Region people = cache.getRegion("/People");

...

QueryService queryService = people.getRegionSevice().getQueryService();

Query query = queryService.newQuery("SELECT * FROM /People p WHERE p.age >= $1");

SelectResults<Person> results = (SelectResults<Person>) query.execute(asArray(21));

// process (e.g. validate) the results

OQL Queries can be parameterized and arguments passed to the Query.execute(args:Object[]) method as shown above. When the appropriate Indexes are added to your GemFire Regions, then the performance of your Queries can improve dramatically. See the GemFire User Guide on creating Indexes.

  1. Finally, with GemFire PARTITION Regions especially, where your Region data is partitioned, or "sharded" and distributed across the nodes (GemFire Servers) in the cluster that host the Region of interests (e.g. /People), then you can combine querying with GemFire's Function Execution service to query the data locally (to that node), where the data actually exists (e.g. that shard/bucket of the PARTITION Regioncontaining a subset of the data), rather than bringing the data to you. You can even encapsulate the "validation" logic in the GemFire Function you write.

You will need to use the RegionFunctionContext along with the PartitionRegionHelper to get the local data set of the Region to query. Read the Javadoc of PartitionRegionHelper as it shows the particular example you are looking for in this case.

Spring Data GemFire can help with many of these concerns...

  1. For Querying, you can use the SD Repository abstraction and extension provided in SDG.

  2. For Function Execution, you can use SD GemFire's Function ExeAnnotation support.

Be careful though, using the SD Repository abstraction inside a Function context is not just going to limit the query to the "local" data set of the PARTITION Region. SD Repos always work on the entire data set of the "logical" Region, where the data is necessarily distributed across the nodes in a cluster in a partitioned (sharded) setup.

You should definitely familiarize yourself with GemFire Partitioned Regions.

In summary...

The approach you choose above really depends on several factors, such as, but not limited to:

  1. How you organized the data in the first place (e.g. PARTITION vs. REPLICATE, which refers to the Region's DataPolicy).

  2. How amenable your validation logic is to supplying "criteria" to, say, an OQL Query Predicate to "SELECT" only the Region data you want to validate.

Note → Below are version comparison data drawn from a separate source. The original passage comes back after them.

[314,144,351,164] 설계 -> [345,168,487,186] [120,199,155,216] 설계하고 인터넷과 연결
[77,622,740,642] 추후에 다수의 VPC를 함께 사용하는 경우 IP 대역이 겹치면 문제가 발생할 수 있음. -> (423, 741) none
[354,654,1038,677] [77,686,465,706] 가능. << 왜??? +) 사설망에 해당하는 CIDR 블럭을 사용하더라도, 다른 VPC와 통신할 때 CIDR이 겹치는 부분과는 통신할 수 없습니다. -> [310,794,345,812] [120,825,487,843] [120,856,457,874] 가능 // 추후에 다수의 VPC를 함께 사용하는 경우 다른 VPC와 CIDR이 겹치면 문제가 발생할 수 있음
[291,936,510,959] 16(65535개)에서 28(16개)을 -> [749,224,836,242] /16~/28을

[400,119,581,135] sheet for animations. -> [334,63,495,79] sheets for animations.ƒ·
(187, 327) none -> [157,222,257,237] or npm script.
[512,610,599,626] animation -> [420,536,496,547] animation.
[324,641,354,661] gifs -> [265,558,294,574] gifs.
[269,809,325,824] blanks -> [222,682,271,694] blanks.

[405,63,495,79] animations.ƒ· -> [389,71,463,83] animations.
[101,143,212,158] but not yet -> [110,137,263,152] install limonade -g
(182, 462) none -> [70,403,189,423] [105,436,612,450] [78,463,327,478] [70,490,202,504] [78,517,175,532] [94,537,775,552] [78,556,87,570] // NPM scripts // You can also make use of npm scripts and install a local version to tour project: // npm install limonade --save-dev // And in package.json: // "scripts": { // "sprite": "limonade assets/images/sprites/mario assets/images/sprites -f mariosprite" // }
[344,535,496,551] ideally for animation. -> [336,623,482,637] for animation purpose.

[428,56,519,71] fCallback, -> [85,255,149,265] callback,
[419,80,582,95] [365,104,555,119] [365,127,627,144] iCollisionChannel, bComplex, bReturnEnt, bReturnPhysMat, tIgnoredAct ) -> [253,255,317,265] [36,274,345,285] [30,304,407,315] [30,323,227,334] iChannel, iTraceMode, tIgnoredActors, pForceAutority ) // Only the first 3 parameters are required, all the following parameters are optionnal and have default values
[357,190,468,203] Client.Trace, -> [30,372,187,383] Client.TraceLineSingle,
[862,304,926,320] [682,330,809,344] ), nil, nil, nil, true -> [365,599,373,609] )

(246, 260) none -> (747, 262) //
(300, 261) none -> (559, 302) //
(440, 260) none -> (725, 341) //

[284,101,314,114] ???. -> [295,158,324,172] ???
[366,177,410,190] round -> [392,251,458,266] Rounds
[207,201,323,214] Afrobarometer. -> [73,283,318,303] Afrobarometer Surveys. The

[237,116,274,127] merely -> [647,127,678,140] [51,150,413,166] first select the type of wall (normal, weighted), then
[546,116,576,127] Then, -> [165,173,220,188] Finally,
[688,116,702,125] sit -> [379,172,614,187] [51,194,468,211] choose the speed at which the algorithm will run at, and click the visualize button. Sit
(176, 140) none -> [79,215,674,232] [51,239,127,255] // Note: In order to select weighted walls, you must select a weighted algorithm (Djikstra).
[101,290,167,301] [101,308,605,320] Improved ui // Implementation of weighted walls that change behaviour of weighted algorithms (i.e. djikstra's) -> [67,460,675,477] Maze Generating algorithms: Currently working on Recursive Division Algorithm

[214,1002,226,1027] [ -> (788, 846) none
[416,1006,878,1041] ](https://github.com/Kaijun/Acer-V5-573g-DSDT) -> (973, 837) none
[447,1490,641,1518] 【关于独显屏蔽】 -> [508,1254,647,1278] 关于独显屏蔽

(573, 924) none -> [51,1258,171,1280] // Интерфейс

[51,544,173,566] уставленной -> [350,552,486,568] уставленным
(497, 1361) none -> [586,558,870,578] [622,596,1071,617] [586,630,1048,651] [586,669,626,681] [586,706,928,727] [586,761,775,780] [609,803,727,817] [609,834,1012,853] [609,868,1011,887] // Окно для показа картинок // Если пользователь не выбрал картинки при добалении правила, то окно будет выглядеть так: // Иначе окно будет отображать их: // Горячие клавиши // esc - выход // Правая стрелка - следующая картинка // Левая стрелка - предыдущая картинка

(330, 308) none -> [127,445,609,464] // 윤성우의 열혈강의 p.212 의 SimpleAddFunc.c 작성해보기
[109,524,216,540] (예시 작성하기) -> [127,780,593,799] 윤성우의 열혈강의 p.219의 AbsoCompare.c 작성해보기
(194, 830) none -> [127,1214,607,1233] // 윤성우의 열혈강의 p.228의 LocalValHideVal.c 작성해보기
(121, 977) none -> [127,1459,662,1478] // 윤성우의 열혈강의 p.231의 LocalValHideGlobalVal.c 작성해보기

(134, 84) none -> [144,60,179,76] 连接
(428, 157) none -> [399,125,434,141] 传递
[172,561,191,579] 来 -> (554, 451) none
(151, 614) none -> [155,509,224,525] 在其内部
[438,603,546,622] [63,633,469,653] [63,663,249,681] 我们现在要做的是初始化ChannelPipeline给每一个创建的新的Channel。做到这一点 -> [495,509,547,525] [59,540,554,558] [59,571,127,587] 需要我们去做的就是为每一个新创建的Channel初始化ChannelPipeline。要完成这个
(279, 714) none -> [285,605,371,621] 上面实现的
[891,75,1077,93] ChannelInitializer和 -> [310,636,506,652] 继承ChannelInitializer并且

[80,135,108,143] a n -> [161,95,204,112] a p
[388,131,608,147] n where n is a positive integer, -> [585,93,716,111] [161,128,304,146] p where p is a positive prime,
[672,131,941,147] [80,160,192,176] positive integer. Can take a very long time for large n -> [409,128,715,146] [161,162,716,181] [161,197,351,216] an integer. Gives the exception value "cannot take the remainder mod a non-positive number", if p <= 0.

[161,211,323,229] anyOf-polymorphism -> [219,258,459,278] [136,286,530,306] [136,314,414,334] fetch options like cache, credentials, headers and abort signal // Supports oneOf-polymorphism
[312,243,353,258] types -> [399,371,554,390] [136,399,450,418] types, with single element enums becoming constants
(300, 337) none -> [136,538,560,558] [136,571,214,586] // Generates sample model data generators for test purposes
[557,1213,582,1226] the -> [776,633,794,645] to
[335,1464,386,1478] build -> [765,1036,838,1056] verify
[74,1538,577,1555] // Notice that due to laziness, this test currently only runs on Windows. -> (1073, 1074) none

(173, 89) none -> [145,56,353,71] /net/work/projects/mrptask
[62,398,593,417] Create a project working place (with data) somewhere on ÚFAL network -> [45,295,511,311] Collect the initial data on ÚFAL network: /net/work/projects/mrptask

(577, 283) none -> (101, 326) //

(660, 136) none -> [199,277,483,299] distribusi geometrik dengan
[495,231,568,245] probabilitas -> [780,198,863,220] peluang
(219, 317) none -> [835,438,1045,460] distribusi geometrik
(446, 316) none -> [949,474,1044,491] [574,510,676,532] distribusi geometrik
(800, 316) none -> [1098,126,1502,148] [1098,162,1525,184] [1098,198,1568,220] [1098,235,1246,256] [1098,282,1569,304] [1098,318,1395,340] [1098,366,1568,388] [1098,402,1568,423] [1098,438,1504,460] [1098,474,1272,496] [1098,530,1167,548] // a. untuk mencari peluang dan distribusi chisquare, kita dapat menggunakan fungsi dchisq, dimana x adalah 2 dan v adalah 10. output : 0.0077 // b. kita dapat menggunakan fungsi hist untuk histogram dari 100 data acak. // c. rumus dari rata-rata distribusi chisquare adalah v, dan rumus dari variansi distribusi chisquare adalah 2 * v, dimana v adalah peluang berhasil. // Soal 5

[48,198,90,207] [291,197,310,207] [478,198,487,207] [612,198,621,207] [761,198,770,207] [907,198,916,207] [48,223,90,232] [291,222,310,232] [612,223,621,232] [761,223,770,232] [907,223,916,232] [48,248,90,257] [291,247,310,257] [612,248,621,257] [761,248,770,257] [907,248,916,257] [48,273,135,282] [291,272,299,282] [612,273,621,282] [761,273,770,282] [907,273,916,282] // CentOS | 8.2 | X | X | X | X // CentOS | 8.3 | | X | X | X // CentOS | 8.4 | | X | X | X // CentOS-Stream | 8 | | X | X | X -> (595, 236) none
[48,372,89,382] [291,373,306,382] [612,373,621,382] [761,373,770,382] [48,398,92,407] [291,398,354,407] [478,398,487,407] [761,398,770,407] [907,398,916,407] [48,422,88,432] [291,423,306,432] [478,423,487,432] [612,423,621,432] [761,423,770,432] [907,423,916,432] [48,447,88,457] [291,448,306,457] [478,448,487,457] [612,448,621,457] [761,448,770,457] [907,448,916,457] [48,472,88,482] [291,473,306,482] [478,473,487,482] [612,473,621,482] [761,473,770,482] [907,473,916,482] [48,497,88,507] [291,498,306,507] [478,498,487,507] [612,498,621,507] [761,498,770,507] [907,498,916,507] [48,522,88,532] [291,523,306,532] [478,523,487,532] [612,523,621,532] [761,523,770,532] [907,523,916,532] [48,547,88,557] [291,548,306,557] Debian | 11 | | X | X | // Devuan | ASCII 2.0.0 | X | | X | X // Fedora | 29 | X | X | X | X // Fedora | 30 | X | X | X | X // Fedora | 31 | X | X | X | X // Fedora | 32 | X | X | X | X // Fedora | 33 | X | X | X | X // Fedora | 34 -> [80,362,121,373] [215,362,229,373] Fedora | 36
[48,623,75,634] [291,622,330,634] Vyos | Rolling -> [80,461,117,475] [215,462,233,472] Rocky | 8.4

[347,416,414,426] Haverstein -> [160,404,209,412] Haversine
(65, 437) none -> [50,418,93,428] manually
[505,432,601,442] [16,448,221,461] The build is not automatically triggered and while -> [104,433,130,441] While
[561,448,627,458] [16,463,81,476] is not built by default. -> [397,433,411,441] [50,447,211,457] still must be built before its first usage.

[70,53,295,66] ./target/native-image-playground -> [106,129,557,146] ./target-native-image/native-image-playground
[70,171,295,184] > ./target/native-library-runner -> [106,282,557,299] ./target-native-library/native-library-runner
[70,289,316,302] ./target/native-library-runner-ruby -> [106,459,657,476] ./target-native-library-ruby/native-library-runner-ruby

Additionally, efficiency might be further improved by applying appropriate Indexing.

  3. How many nodes are in the cluster and how distributed your data is, in which case a Function might be the most advantageous approach... i.e. bring the logic to your data rather than the data to your logic. The later involves selecting the matching data on the nodes where the data resides that could involve several network hops to the nodes containing the data depending on your topology and configuration (i.e. "single-hop access", etc), serializing the data to send over the wire thereby increasing the saturation on your network, and so on and so forth).

  4. Depending on your UC, other factors to consider are your expiration/eviction policies (e.g. whether data has been overflowed to disk), the frequency of the needed validations based on how often the data changes, etc.

Most of the time, it is better to validate the data on the way in and catch errors early. Naturally, as data is updated, you may also need to perform subsequent validations, but that is no substitute for early (as possible) verifications where possible.

There are many factors to consider and the optimal approach is not always apparent, so test and make sure your optimizations and overall approach has the desired effect.

Hope this helps!

Regards, -John

John Blum
  • 7,381
  • 1
  • 20
  • 30
0

Set up the PDX serializer and use the query service to get your element. "Select element from /region where id=xxx". This will return your element field without deserializing the record. Make sure that id is indexed.

There are other ways to validate quickly if your inbound data is streaming rather than a client lookup, such as the Function Service.

Wes Williams
  • 266
  • 1
  • 5